⟨

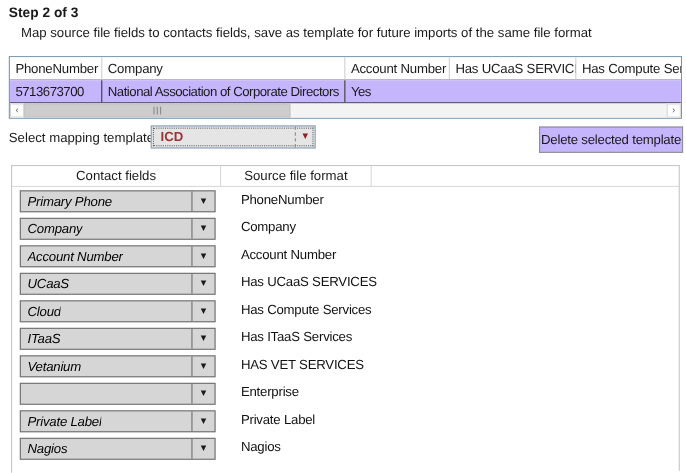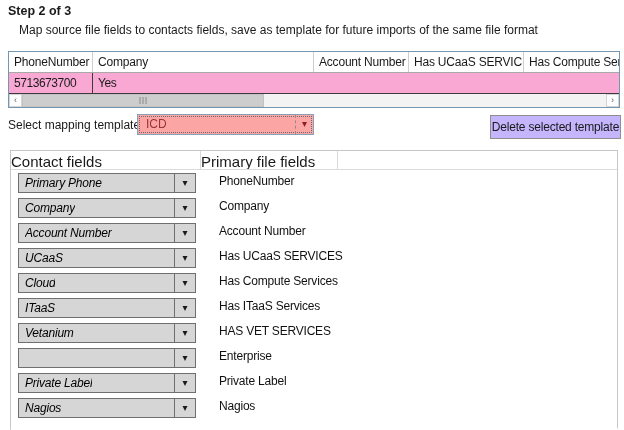--- a/index.html
+++ b/index.html
@@ -16,21 +16,21 @@
   
   .grid{
     position:absolute; left:8px; top:51px; width:612px; height:57px;
     border:1px solid #7397b2; background:#fff; overflow:hidden;
   }
   .grid-header{ display:flex; height:21px; border-bottom:1px solid #a9a9a9; background:#fff; }
   .grid-header .cell{
     padding:3px 0 0 5px; white-space:nowrap; overflow:hidden;
     border-right:1px solid #cfcfcf; font-size:12px; letter-spacing:-0.2px;
   }
-  .grid-row{ display:flex; height:21px; border-bottom:1px solid #3c3c3c; background:#f9a8d4; }
+  .grid-row{ display:flex; height:21px; border-bottom:1px solid #3c3c3c; background:#c4b5fd; }
   .grid-row .cell{
     padding:3px 0 0 5px; white-space:nowrap; overflow:hidden;
     border-right:1px solid #3c3c3c; font-size:12px; letter-spacing:-0.45px;
   }
   .cell:last-child{ border-right:none; }
   .hscroll{ position:relative; height:13px; background:#f3f3f3; }
   .sb-btn{
     position:absolute; top:0; width:13px; height:13px; background:#fdfdfd;
     border:1px solid #d4d4d4; color:#5a5a5a; font-size:9px; line-height:11px;
     text-align:center; cursor:default;
@@ -40,23 +40,23 @@
   .sb-thumb{
     position:absolute; left:13px; top:0; width:242px; height:13px;
     background:#cdcdcd; border:1px solid #c2c2c2;
   }
   .grip{ position:absolute; left:50%; top:2px; transform:translateX(-50%); display:flex; gap:2px; }
   .grip i{ display:block; width:1px; height:7px; background:#8a8a8a; }
 
   
   .tmpl-label{ position:absolute; left:8px; top:118px; font-size:12px; }
   .tmpl-combo{
-    position:absolute; left:137px; top:114px; width:177px; height:21px;
-    background:#fca5a5; border:1px solid #86a0b8;
-    outline:1px dotted #6a6a6a; outline-offset:-3px;
+    position:absolute; left:137px; top:114px; width:150px; height:21px;
+    background:#e5e5e5; border:1px solid #86a0b8;
+    outline:1px dotted #6a6a6a; outline-offset:-3px;font-weight:bold;
   }
   .tmpl-value{
     position:absolute; left:8px; top:2px; font-size:12px; color:#9c3336;
   }
   .tmpl-arrow-box{
     position:absolute; right:0; top:0; width:18px; height:19px;
     border-left:1px dashed #8c8c8c; text-align:center;
   }
   .tmpl-arrow{ font-size:10px; color:#8e1f26; line-height:18px; }
 
@@ -65,21 +65,21 @@
     background:#c4b5fd; border:1px solid #8f8f8f; font-family:inherit;
     font-size:12px; color:#1a1a1a; text-align:center; letter-spacing:-0.2px;
   }
 
   
   .panel{
     position:absolute; left:10px; top:150px; width:608px; height:281px;
     border:1px solid #c6c6c6; background:#fff;
   }
   .panel-header{ display:flex; height:19px; border-bottom:1px solid #dadada; }
-  .ph-cell{ padding-top:2px; font-size:15px; border-right:1px solid #dadada; overflow:hidden; white-space:nowrap; }
+  .ph-cell{ padding-top:2px; text-align:center; font-size:12px; border-right:1px solid #dadada; overflow:hidden; white-space:nowrap; }
   .ph-cell.c1{ width:190px; }
   .ph-cell.c2{ width:137px; }
   .ph-cell.c3{ flex:1; border-right:none; }
   .map-rows{ padding-top:3px; }
   .map-row{ position:relative; height:25px; }
   .cf-combo{
     position:absolute; left:7px; top:0; width:178px; height:20px;
     background:#d6d6d6; border:1px solid #6f6f6f;font-style:italic;
   }
   .cf-text{
@@ -107,20 +107,21 @@
   <div class="grid">
     <div class="grid-header" id="grid-header">
         <div class="cell" style="width: 84px;">PhoneNumber</div>
         <div class="cell" style="width: 221px;">Company</div>
         <div class="cell" style="width: 95px;">Account Number</div>
         <div class="cell" style="width: 115px;">Has UCaaS SERVICES</div>
         <div class="cell" style="flex: 1 1 0%;">Has Compute Ser</div>
       </div>
     <div class="grid-row" id="grid-row">
         <div class="cell" style="width: 84px;">5713673700</div>
+        <div class="cell" style="width: 221px;">National Association of Corporate Directors</div>
         <div class="cell" style="width: 115px;">Yes</div>
       </div>
     <div class="hscroll">
       <div class="sb-btn left">‹</div>
       <div class="sb-thumb">
         <span class="grip">
             <i></i>
             <i></i>
             <i></i>
           </span>
@@ -132,21 +133,21 @@
   <div class="tmpl-label">Select mapping template</div>
   <div class="tmpl-combo">
     <span class="tmpl-value">ICD</span>
     <span class="tmpl-arrow-box"><span class="tmpl-arrow">▾</span></span>
   </div>
   <button class="delete-btn">Delete selected template</button>
 
   <div class="panel">
     <div class="panel-header">
       <div class="ph-cell c1">Contact fields</div>
-      <div class="ph-cell c2">Primary file fields</div>
+      <div class="ph-cell c2">Source file format</div>
       <div class="ph-cell c3"></div>
     </div>
     <div class="map-rows" id="map-rows">
   <div class="map-row">
     <div class="cf-combo">
       <span class="cf-text">Primary Phone</span>
       <span class="cf-arrow-box"><span class="cf-arrow">▾</span></span>
     </div>
     <div class="sf-label">PhoneNumber</div>
   </div>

⟩

> [Problem to solve]: The answer should contain only the lines from the beginning of the material above through the line with "top:114px; width:150px; height:21px;", retyped exactly, with the pictures removed.

> [Solution below]:
--- a/index.html
+++ b/index.html
@@ -16,21 +16,21 @@
   
   .grid{
     position:absolute; left:8px; top:51px; width:612px; height:57px;
     border:1px solid #7397b2; background:#fff; overflow:hidden;
   }
   .grid-header{ display:flex; height:21px; border-bottom:1px solid #a9a9a9; background:#fff; }
   .grid-header .cell{
     padding:3px 0 0 5px; white-space:nowrap; overflow:hidden;
     border-right:1px solid #cfcfcf; font-size:12px; letter-spacing:-0.2px;
   }
-  .grid-row{ display:flex; height:21px; border-bottom:1px solid #3c3c3c; background:#f9a8d4; }
+  .grid-row{ display:flex; height:21px; border-bottom:1px solid #3c3c3c; background:#c4b5fd; }
   .grid-row .cell{
     padding:3px 0 0 5px; white-space:nowrap; overflow:hidden;
     border-right:1px solid #3c3c3c; font-size:12px; letter-spacing:-0.45px;
   }
   .cell:last-child{ border-right:none; }
   .hscroll{ position:relative; height:13px; background:#f3f3f3; }
   .sb-btn{
     position:absolute; top:0; width:13px; height:13px; background:#fdfdfd;
     border:1px solid #d4d4d4; color:#5a5a5a; font-size:9px; line-height:11px;
     text-align:center; cursor:default;
@@ -40,23 +40,23 @@
   .sb-thumb{
     position:absolute; left:13px; top:0; width:242px; height:13px;
     background:#cdcdcd; border:1px solid #c2c2c2;
   }
   .grip{ position:absolute; left:50%; top:2px; transform:translateX(-50%); display:flex; gap:2px; }
   .grip i{ display:block; width:1px; height:7px; background:#8a8a8a; }
 
   
   .tmpl-label{ position:absolute; left:8px; top:118px; font-size:12px; }
   .tmpl-combo{
-    position:absolute; left:137px; top:114px; width:177px; height:21px;
-    background:#fca5a5; border:1px solid #86a0b8;
-    outline:1px dotted #6a6a6a; outline-offset:-3px;
+    position:absolute; left:137px; top:114px; width:150px; height:21px;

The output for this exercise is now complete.